To want to do that defies all reason, O’Connor says. In fact, she knows that if she had not been baptized as a baby, before the age of reason in her own life, she would have resisted baptism. Reason is never the way to faith, in O’Connor’s thought Reason sees faith as folly and a stumbling block. Nothing does make sense about the faith, if one is to make a reasonable argument for it. One cannot argue another into the faith, or into accepting this undeserved grace. Reason would demand that at least we deserve this grace, in some way. So we try to get the old Adam and Eve whipped up to work for God’s love.

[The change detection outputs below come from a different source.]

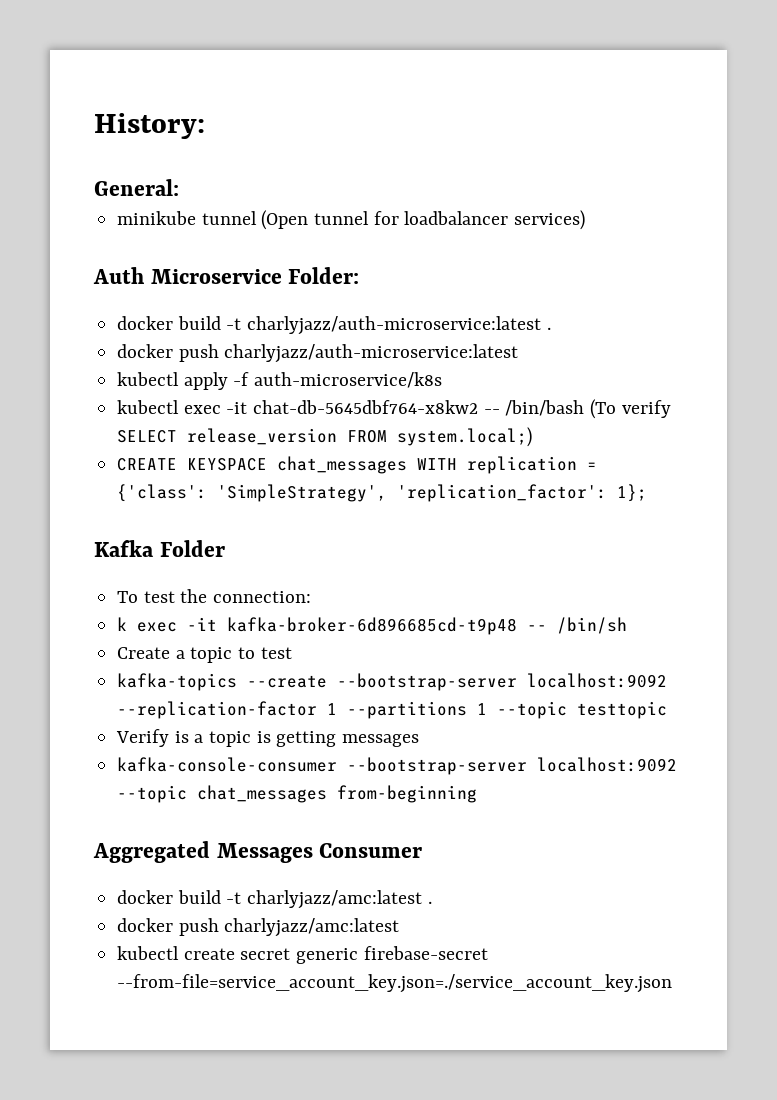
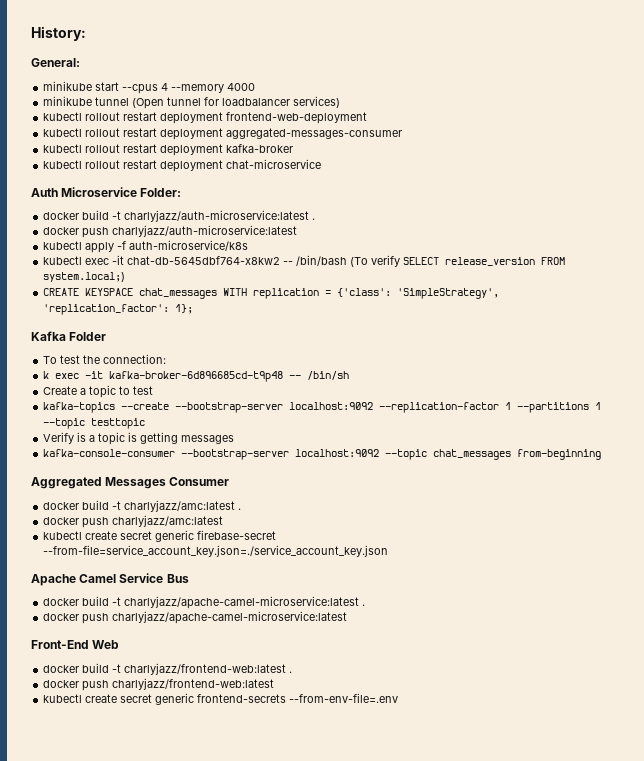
+ minikube start --cpus 4 --memory 4000
+ kubectl rollout restart deployment frontend-web-deployment
+ kubectl rollout restart deployment aggregated-messages-consumer
+ kubectl rollout restart deployment kafka-broker
+ kubectl rollout restart deployment chat-microservice
+ Apache Camel Service Bus
+ docker build -t charlyjazz/apache-camel-microservice:latest .
+ docker push charlyjazz/apache-camel-microservice:latest
+ Front-End Web
+ docker build -t charlyjazz/frontend-web:latest .
+ docker push charlyjazz/frontend-web:latest
+ kubectl create secret generic frontend-secrets --from-env-file=.env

Luther wrote, in his great explanation of the Third Article of the Apostles’ Creed in the Small Catechism: “I believe that by my own reason or strength I cannot believe in Jesus Christ, my Lord, or come to him. But the Holy Spirit has called me through the Gospel, enlightened me with his gifts, and sanctified and preserved me in true faith.”
Neither O’Connor nor Luther believed that one could come to faith on one’s own, or by one’s own reason. Faith is a gift, a violent rebirth, or resurrection, like Lazarus raised from the stinking tomb. It is not something any one of us has the power to effect. It is a gift; sheer, undeserved, wonderful gift. A gift that saves us and gives us life. For that we can only praise the Lord.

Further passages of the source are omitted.